YOUR ASSIGNMENT » In the records below, count each line where the word "none" appears, and reply with that number only.

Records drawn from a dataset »
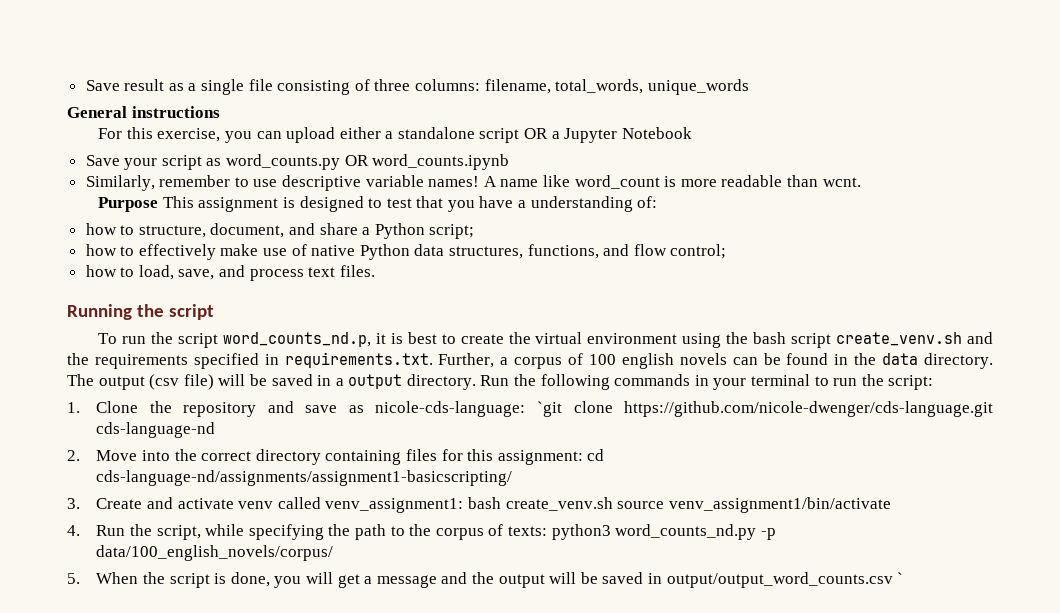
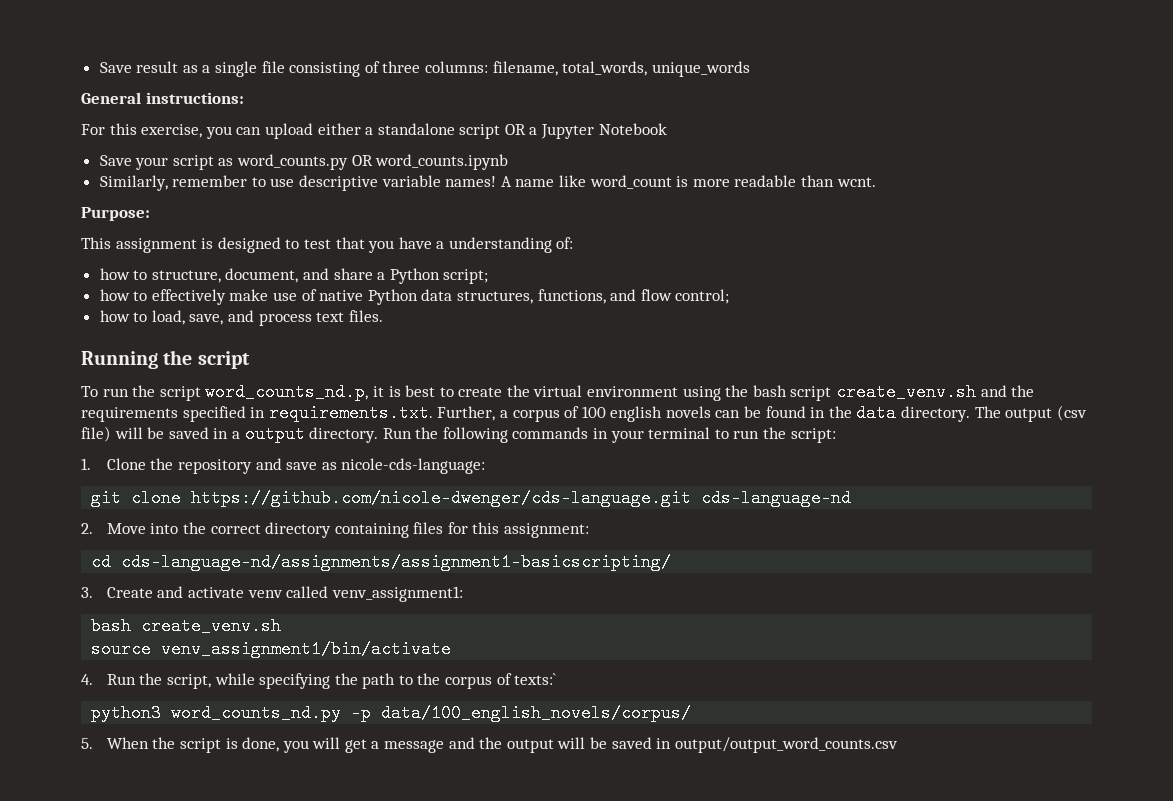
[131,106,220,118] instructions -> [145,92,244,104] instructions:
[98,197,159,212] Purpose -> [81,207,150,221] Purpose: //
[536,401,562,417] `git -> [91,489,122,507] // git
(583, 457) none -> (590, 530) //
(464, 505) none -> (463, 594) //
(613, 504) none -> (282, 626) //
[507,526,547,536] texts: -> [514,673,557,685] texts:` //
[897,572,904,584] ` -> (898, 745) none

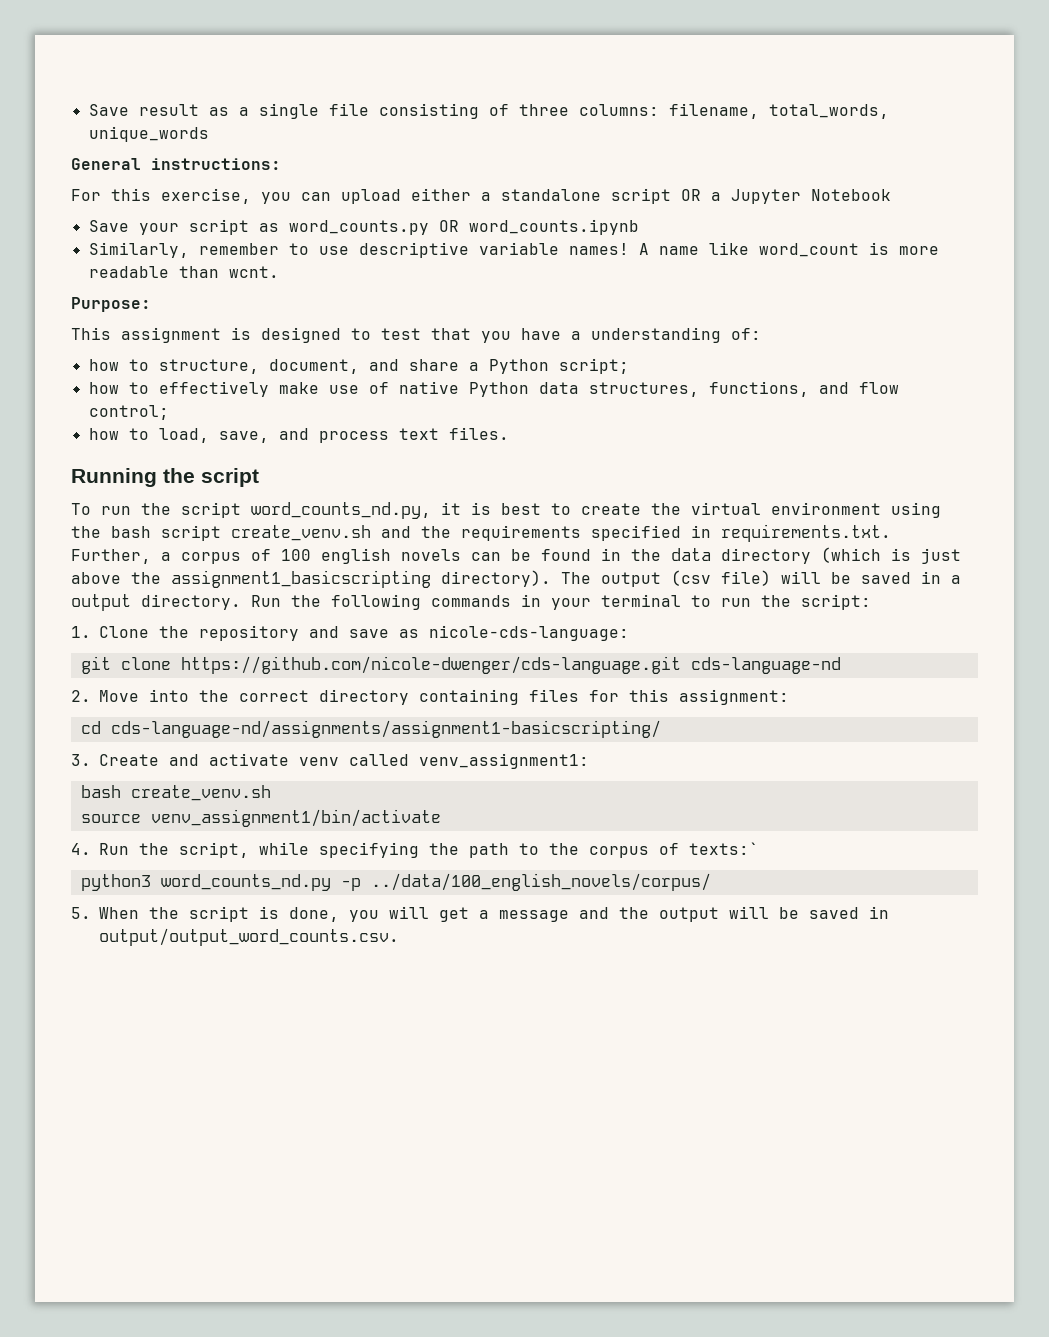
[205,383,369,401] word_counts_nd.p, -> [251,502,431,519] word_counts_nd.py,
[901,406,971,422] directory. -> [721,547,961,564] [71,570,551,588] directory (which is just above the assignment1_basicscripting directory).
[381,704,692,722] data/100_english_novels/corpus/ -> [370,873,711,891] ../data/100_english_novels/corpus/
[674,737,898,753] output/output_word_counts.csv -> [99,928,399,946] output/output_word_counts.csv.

RESPONSE » 4